Wow… How’s that for a short review? These pages do something very powerful. They take the reader back in time and into the place that’s being depicted. And that’s as much the art as it is the writing. Or maybe it’s the fact that the writing and the art are such a perfect match for one another that it’s hard to tell where one ends and the other begins because each scene seems to take on a life of its own. If you can’t tell already, I’m a big fan.
I will keep this short in terms of commenting on the story, because this first issue is very much a set-up for the events to come, but as far as set-ups go, it tells us everything we need to know to be able to enter the world of these characters and identify the main players. It’s been my impression from reading interviews with Alex Irvine that he did a lot of research for this story, and it shows.
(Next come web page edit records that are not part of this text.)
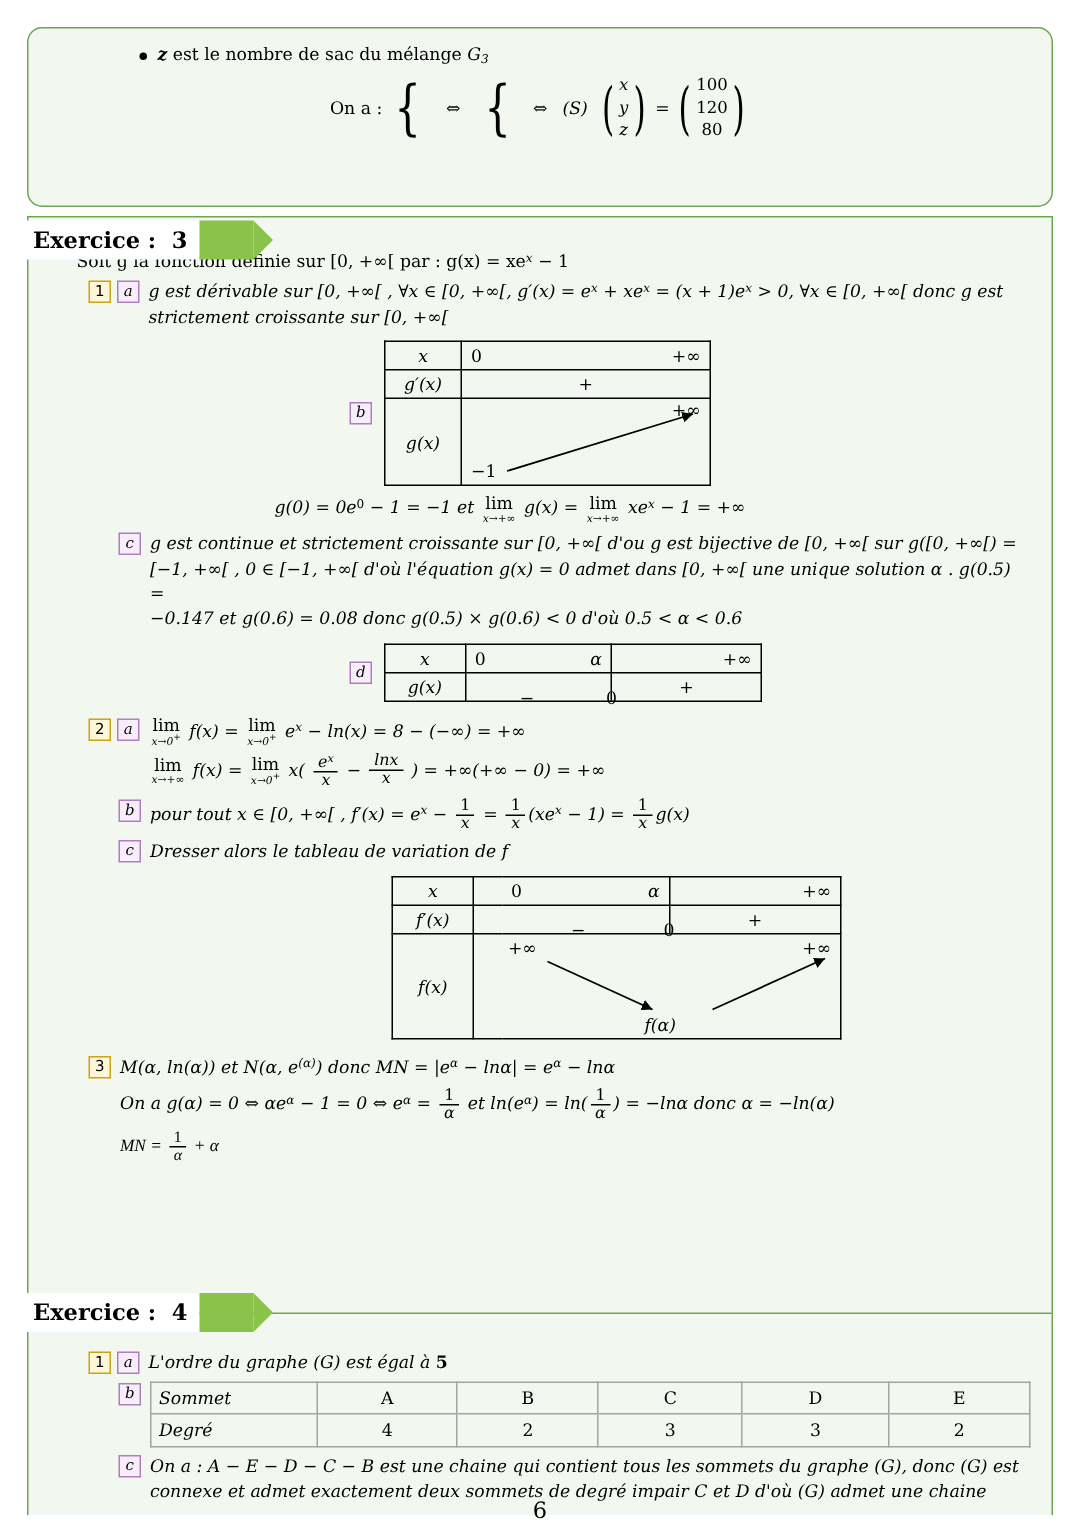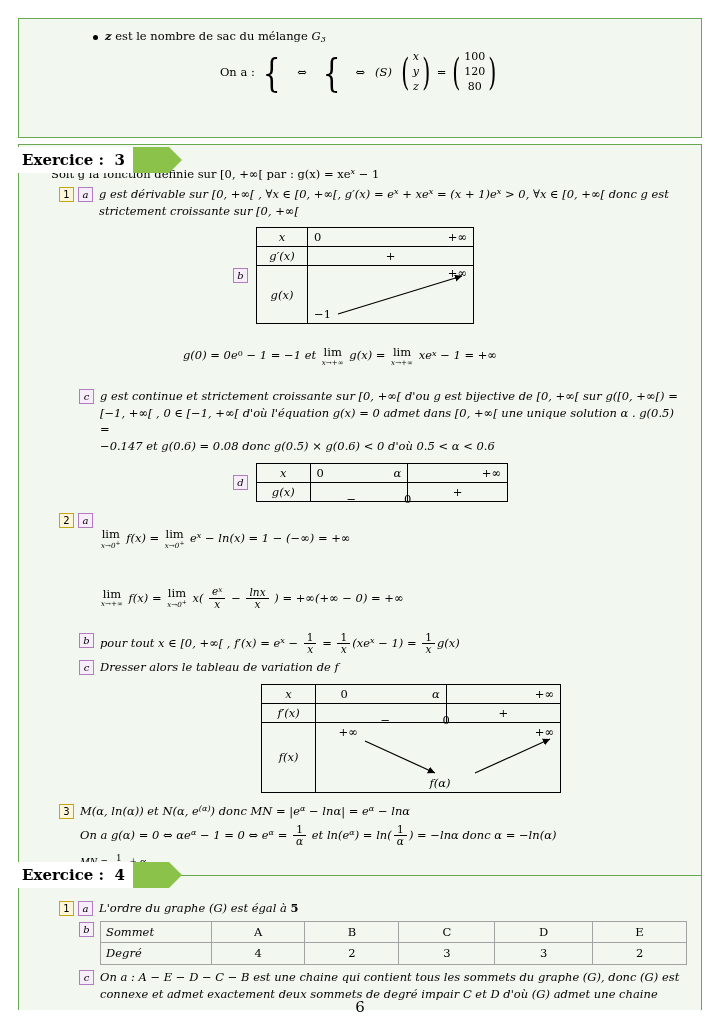--- a/index.html
+++ b/index.html
@@ -203,7 +203,7 @@
 
 <div class="page">
 
-  <div class="panel" style="top:18px; height:120px;">
+  <div class="panel" style="top:18px; height:120px;border-radius:10px;">
     <div class="panel-inner">
       <div style="margin-left:60px;">
         <span class="bullet"></span><span class="it bld">z</span>

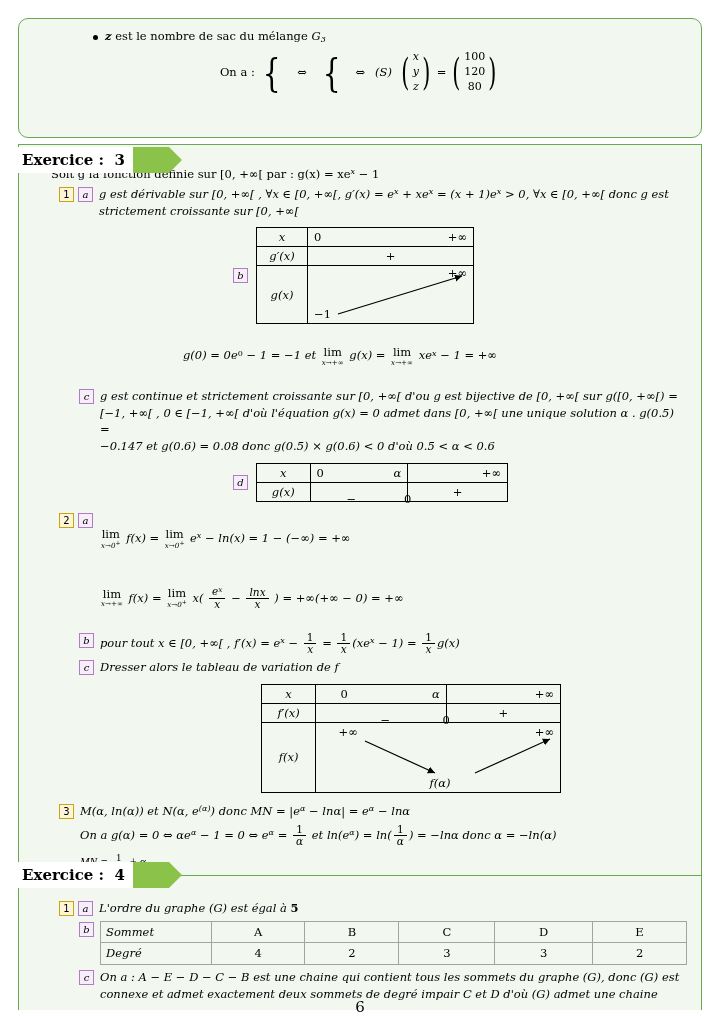--- a/index.html
+++ b/index.html
@@ -94,7 +94,7 @@
     text-align: center;
     vertical-align: middle;
     line-height: 1;
-    margin: 17px 2px;
+    margin: 0 2px;
   }
   .lim .top { display: block; font-size: 1em; }
   .lim .bot { display: block; font-size: 0.62em; }

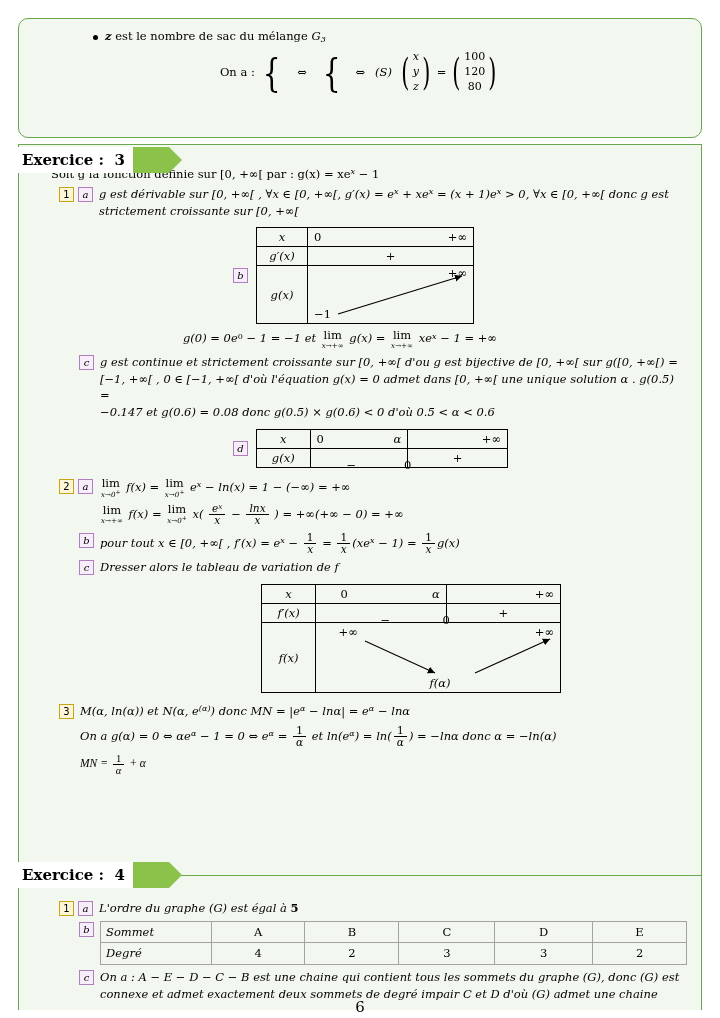--- a/index.html
+++ b/index.html
@@ -365,7 +365,7 @@
             <span class="lim"><span class="top">lim</span><span class="bot it"><span>x→0</span><sup>+</sup></span></span>
             <span class="it">f(x) = </span>
             <span class="lim"><span class="top">lim</span><span class="bot it"><span>x→0</span><sup>+</sup></span></span>
-            <span class="it">e</span><sup class="s it">x</sup><span class="it"> − ln(x) = 1 − (−∞) = +∞</span>
+            <span class="it">e</span><sup class="s it">x</sup><span class="it"> − ln(x) = 8 − (−∞) = +∞</span>
           </span>
           <br>
           <span style="display:inline-block; margin-top:4px;">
The re-imagining of Matt’s origins and adult life, though the reasons for his blindness and heightened senses are not revealed, show an amazing understanding of the era the story is set in. Matt Murdock is not a lawyer in this story, having three strikes against him (being a blind orphan raised in Hell’s Kitchen), which make that kind of success improbable. But he is still teamed with Foggy Nelson, here a low-end private investigator with at least some knowledge of Matt’s extraordinary abilities and extra-curricular activities.
Irvine also introduces two villains, the familiar Mr. Fisk and an Orville Halloran, who (if memory serves) was based on an actual Hell’s Kitchen criminal. There is also a damsel in distress in the shape of Halloran’s reluctant girlfriend who is looking for a way out. But is she who she appears to be? That is one of the questions we’re left with as me move forward.
Irvine and artist Tomm Coker give us a Hell’s Kitchen which is a little harsher than we’re used to, a little dirtier and a little rainier and where the main character’s morals are perhaps a little more compromised, though appropriately so. The pain, violence and corruption drip from the pages without taking over, and I just can’t wait to revisit Irvine’s and Coker’s Hell’s Kitchen again a month from now. I’m sold.